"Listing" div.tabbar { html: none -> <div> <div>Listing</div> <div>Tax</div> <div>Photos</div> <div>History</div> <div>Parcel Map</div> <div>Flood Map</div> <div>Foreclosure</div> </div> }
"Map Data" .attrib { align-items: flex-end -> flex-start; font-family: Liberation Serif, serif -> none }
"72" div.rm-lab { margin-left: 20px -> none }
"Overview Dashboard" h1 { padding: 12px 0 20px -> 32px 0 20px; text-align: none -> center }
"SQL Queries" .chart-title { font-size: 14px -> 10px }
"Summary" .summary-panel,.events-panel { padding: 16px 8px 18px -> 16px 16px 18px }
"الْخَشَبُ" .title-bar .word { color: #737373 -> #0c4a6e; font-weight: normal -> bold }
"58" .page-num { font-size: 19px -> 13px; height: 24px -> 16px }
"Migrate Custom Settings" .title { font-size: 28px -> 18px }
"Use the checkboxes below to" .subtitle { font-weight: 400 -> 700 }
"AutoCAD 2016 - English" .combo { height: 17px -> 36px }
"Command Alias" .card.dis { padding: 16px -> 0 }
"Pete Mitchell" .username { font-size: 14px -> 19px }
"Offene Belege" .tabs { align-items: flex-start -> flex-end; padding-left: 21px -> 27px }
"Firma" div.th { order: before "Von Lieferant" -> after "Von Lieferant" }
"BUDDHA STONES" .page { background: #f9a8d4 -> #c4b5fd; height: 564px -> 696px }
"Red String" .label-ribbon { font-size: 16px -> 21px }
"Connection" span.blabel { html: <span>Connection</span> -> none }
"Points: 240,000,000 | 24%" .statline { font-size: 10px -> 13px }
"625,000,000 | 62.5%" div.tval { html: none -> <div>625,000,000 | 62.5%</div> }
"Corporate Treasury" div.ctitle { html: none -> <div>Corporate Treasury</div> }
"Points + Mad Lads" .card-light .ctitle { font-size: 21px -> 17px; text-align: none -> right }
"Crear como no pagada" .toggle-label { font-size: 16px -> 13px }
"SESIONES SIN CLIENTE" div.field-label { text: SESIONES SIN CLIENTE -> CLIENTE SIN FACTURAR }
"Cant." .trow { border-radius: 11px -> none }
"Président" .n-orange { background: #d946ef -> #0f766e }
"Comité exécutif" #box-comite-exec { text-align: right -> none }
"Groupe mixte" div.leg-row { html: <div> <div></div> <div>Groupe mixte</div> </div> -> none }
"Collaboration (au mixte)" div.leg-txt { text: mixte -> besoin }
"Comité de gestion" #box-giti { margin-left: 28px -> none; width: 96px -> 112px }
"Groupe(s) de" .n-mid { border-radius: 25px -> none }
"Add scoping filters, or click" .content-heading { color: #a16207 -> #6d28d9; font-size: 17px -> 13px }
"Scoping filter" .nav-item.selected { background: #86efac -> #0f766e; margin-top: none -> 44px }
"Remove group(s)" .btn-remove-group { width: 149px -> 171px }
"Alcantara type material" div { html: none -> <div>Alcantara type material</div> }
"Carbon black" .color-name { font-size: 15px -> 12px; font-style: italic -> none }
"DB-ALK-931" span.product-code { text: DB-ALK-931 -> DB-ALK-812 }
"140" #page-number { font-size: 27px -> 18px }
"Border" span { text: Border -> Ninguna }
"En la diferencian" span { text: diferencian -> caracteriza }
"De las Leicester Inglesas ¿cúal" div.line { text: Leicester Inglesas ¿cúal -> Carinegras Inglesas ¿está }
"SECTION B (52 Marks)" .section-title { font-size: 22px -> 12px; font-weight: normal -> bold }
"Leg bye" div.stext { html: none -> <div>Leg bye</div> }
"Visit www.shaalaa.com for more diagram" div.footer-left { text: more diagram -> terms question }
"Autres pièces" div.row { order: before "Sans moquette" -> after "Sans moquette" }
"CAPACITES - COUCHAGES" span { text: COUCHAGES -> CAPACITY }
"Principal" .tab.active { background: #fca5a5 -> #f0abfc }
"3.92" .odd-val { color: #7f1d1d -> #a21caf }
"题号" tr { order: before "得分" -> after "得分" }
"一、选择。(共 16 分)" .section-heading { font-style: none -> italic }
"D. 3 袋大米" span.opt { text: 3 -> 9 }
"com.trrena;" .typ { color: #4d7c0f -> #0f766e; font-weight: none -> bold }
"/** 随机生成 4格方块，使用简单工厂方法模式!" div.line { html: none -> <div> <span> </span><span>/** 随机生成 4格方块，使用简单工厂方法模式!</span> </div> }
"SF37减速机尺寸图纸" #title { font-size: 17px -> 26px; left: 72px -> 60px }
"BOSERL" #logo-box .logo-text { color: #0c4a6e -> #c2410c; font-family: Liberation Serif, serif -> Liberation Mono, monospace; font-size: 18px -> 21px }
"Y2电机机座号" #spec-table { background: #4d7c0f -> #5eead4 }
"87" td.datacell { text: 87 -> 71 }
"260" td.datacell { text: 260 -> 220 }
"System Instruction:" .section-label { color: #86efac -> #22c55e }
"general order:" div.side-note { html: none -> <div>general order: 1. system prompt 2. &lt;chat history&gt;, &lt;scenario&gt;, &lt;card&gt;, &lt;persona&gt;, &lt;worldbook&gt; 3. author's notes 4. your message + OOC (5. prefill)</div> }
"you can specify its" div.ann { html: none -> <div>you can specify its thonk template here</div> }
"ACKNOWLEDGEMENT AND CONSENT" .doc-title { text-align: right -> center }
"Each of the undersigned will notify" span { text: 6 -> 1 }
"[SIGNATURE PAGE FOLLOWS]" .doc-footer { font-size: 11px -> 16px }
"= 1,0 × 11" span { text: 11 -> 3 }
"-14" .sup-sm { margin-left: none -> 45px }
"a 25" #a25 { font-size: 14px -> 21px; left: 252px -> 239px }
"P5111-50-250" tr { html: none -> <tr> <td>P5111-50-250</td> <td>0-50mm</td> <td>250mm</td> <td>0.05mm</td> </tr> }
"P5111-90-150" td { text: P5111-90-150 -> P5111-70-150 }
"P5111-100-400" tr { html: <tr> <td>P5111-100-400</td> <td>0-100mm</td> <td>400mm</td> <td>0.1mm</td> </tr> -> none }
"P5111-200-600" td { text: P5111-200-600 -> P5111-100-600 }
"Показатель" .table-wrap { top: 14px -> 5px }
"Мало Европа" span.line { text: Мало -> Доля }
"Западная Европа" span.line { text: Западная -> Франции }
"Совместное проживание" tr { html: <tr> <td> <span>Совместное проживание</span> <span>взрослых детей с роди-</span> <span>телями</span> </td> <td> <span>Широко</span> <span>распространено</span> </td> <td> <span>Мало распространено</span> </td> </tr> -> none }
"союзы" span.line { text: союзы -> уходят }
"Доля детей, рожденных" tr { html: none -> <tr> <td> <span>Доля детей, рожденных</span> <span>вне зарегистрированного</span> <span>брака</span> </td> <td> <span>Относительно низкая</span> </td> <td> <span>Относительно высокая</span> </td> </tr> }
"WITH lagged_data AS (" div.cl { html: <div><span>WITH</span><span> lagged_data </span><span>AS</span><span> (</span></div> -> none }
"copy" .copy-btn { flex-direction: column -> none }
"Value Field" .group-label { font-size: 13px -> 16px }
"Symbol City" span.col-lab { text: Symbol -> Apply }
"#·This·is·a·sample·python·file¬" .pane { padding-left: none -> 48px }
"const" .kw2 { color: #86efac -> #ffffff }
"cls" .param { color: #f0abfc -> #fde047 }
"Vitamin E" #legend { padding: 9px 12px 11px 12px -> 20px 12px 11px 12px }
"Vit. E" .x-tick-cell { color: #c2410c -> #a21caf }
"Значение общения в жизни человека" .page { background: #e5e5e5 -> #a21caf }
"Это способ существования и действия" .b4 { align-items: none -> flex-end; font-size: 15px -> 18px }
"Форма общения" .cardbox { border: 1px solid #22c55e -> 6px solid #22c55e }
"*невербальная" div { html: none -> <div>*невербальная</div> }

* **AIM OF THE EXERCISE**:
Word for word, restate the lines above from the line containing "text: 3 -> 9" through the line containing "text: P5111-90-150 ->", with both included and nothing else.

* **YOUR SOLUTION**:
"D. 3 袋大米" span.opt { text: 3 -> 9 }
"com.trrena;" .typ { color: #4d7c0f -> #0f766e; font-weight: none -> bold }
"/** 随机生成 4格方块，使用简单工厂方法模式!" div.line { html: none -> <div> <span> </span><span>/** 随机生成 4格方块，使用简单工厂方法模式!</span> </div> }
"SF37减速机尺寸图纸" #title { font-size: 17px -> 26px; left: 72px -> 60px }
"BOSERL" #logo-box .logo-text { color: #0c4a6e -> #c2410c; font-family: Liberation Serif, serif -> Liberation Mono, monospace; font-size: 18px -> 21px }
"Y2电机机座号" #spec-table { background: #4d7c0f -> #5eead4 }
"87" td.datacell { text: 87 -> 71 }
"260" td.datacell { text: 260 -> 220 }
"System Instruction:" .section-label { color: #86efac -> #22c55e }
"general order:" div.side-note { html: none -> <div>general order: 1. system prompt 2. &lt;chat history&gt;, &lt;scenario&gt;, &lt;card&gt;, &lt;persona&gt;, &lt;worldbook&gt; 3. author's notes 4. your message + OOC (5. prefill)</div> }
"you can specify its" div.ann { html: none -> <div>you can specify its thonk template here</div> }
"ACKNOWLEDGEMENT AND CONSENT" .doc-title { text-align: right -> center }
"Each of the undersigned will notify" span { text: 6 -> 1 }
"[SIGNATURE PAGE FOLLOWS]" .doc-footer { font-size: 11px -> 16px }
"= 1,0 × 11" span { text: 11 -> 3 }
"-14" .sup-sm { margin-left: none -> 45px }
"a 25" #a25 { font-size: 14px -> 21px; left: 252px -> 239px }
"P5111-50-250" tr { html: none -> <tr> <td>P5111-50-250</td> <td>0-50mm</td> <td>250mm</td> <td>0.05mm</td> </tr> }
"P5111-90-150" td { text: P5111-90-150 -> P5111-70-150 }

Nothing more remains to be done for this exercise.